Shares of the online reservation website OpenTable Inc. (NASDAQ:OPEN) have fallen 45% over the past 12 months, and 60% from their 52 week high. The stock has moved from nearly $90 per share in March of 2011, to their current price of $48.50. OPEN shares have fallen quite substantially over the past year despite beating earnings estimates in 3 of the 4 quarters and growing earnings and revenues by 50% and 41% respectively over the same time period.
2011 was a strong growth year for OpenTable as the number of restaurants listed on the website increased by 25% over the past year, and perhaps more importantly the number of seated diners rose almost 50% over the previous 52 weeks. The company is operating in a niche market where the competition is very low. For this reason the company has seen strong growth over the previous year in just about all aspects of its business. However there is just one drawback to an otherwise attractive growth company - its valuation.
OpenTable is trading at nearly 54 times current earnings and 30 times next year's earnings. On the surface, the price to earnings multiple makes the stock appear relatively overpriced. When we factor in the future growth rate and look at the PEG ratio of 1.89, this only confirms that the stock is trading at a rather high valuation. Though the PEG ratio is not overwhelmingly high, does very little to calm to concerns over the high price to earnings multiple. The stock's price to book and price to sales ratios also indicate that the stock may be overpriced. However this generally is the case with a high growth tech company and these two ratios are in-line with the rest of the industry.
Next year's earnings are expected to be around $1.56 per share- and increase of 75%. Therefore if the stock maintains its current valuation of trading at nearly 54 times earnings- than next year, OPEN would be looking at a share price of roughly $85 per share. While the stock has seen that price range before, growing earnings by 75% year over year is never and easy task. With such a high valuation, OPEN's growth rate needs to keep pace with the company's high price multiple. I just worry that eventual the company's growth will be unable to keep pace.
Gross Profit Margin
Operating Profit Margin
Net Profit Margin
OpenTable is certainly a profitable company, which is evident in their strong margins. Though the company appears to have very strong margins, they are actually in-line with the majority of web based companies. For instance a gross profit margin of 72% would be impressive for a manufacturer or a retailer, but for a web based company with little overhead and a low cost of sales, this is just simply an average figure. Over the past year OpenTable has improved their operating margins as a result of reduced general and administrative expenses. The company's overall net income was negatively impacted in 2011 from a higher effective tax rate, increasing from 22% in 2010 to almost 34% in 2011. Overall the company has very efficient operations, which do help support the company's growth.
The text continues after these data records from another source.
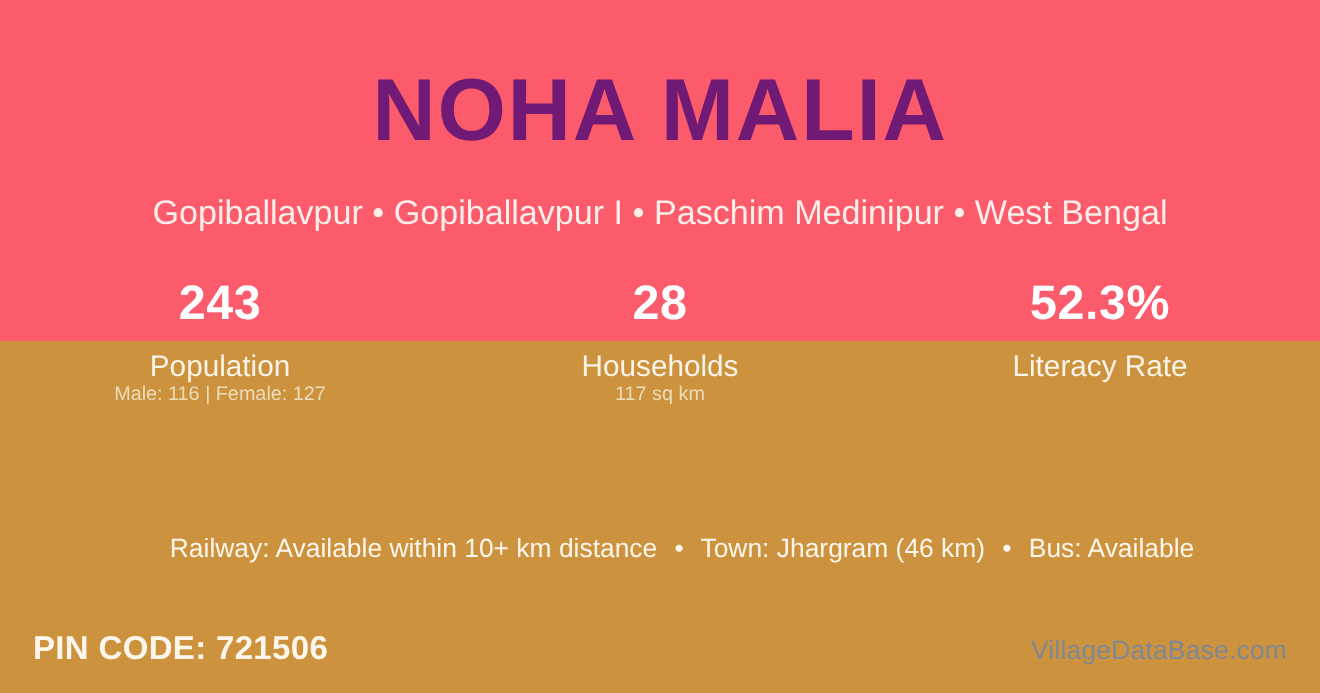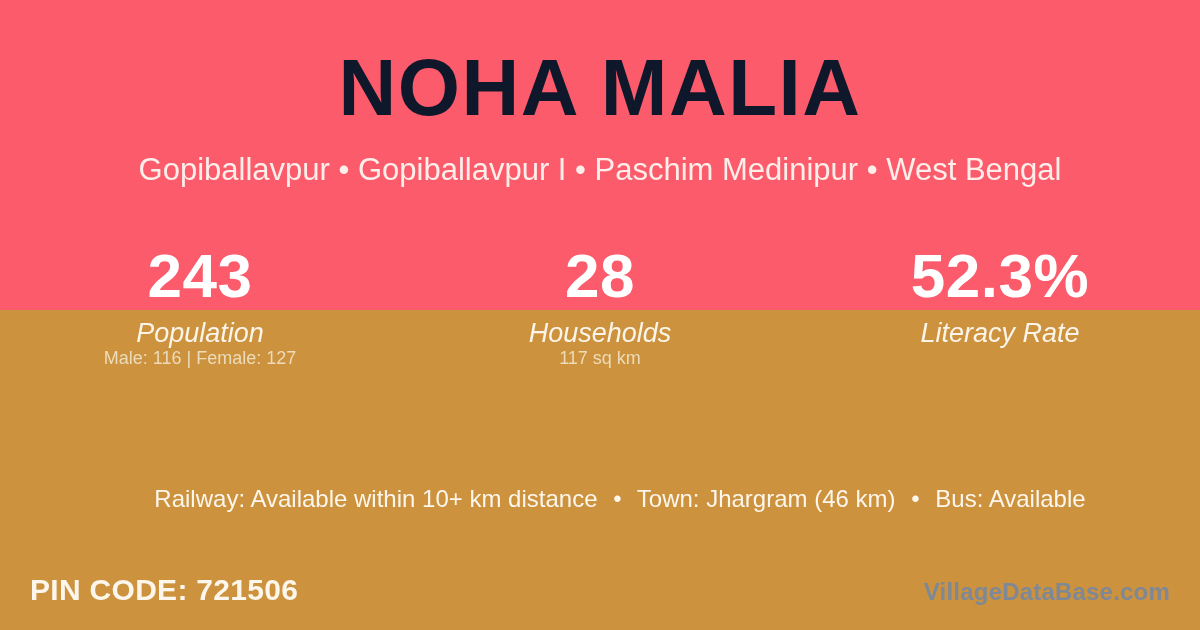--- a/index.html
+++ b/index.html
@@ -34,27 +34,27 @@
   
   .header {
     position: absolute;
     left: 0;
     top: 0;
     width: 1200px;
     text-align: center;
   }
 
   .village-title {
-    margin: 0;
+    margin: 12px;
     padding-top: 48px;
     font-size: 80px;
     line-height: 1;
     font-weight: 700;
     letter-spacing: 1.5px;
-    color: #0f172a;
+    color: #701a75;
   }
 
   .village-location {
     margin: 0;
     padding-top: 26px;
     font-size: 31px;
     line-height: 1;
     font-weight: 400;
     color: #fdeeea;
   }
@@ -67,34 +67,33 @@
     width: 1200px;
     display: flex;
   }
 
   .stat-col {
     flex: 1 1 0;
     text-align: center;
   }
 
   .stat-value {
-    font-size: 62px;
+    font-size: 44px;
     line-height: 72px;
     font-weight: 700;
     color: #ffffff;
     letter-spacing: 0.5px;
   }
 
   .stat-label {
     margin-top: 6px;
     font-size: 27px;
     line-height: 30px;
     font-weight: 400;
     color: #fbf4e9;
-    font-style: italic;
   }
 
   .stat-sub {
     margin-top: 0;
     font-size: 18px;
     line-height: 20px;
     font-weight: 400;
     color: #ecdcba;
   }
 
@@ -136,21 +135,21 @@
     color: #fdf6ec;
     letter-spacing: 0.3px;
   }
 
   .brand {
     position: absolute;
     right: 30px;
     top: 8px;
     font-size: 24px;
     line-height: 28px;
-    font-weight: 700;
+    font-weight: 400;
     color: #7e8896;
     letter-spacing: 0.2px;
   }
 </style>
 </head>
 <body>
 
 <div class="card">
 
   <div class="hero-band"></div>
Overall I must say I do like the service that OpenTable provides- as it's fast, easy and convenient. However I'm not sure I would fall in love with the OpenTable stock as much as I do the actual company. This is mainly due to OPEN's high share price valuation which is trading at nearly 54 times their current underlying earnings. Fundamentally, I think the company is very profitable, but the street isn't looking for safe profitability here, it's looking for rapid growth. While I do feel the company will continue growing, I'm not convinced that it will continue growing both earnings and revenues at the pace it has been setting. My feeling is that although OpenTable's growth and profitability look attractive, its high valuation does create a large amount of downside risk. I think OpenTable could certainly be a winning trade, but its valuation is still too high to be considered a safe long term investment.
Disclosure: I have no positions in any stocks mentioned, and no plans to initiate any positions within the next 72 hours.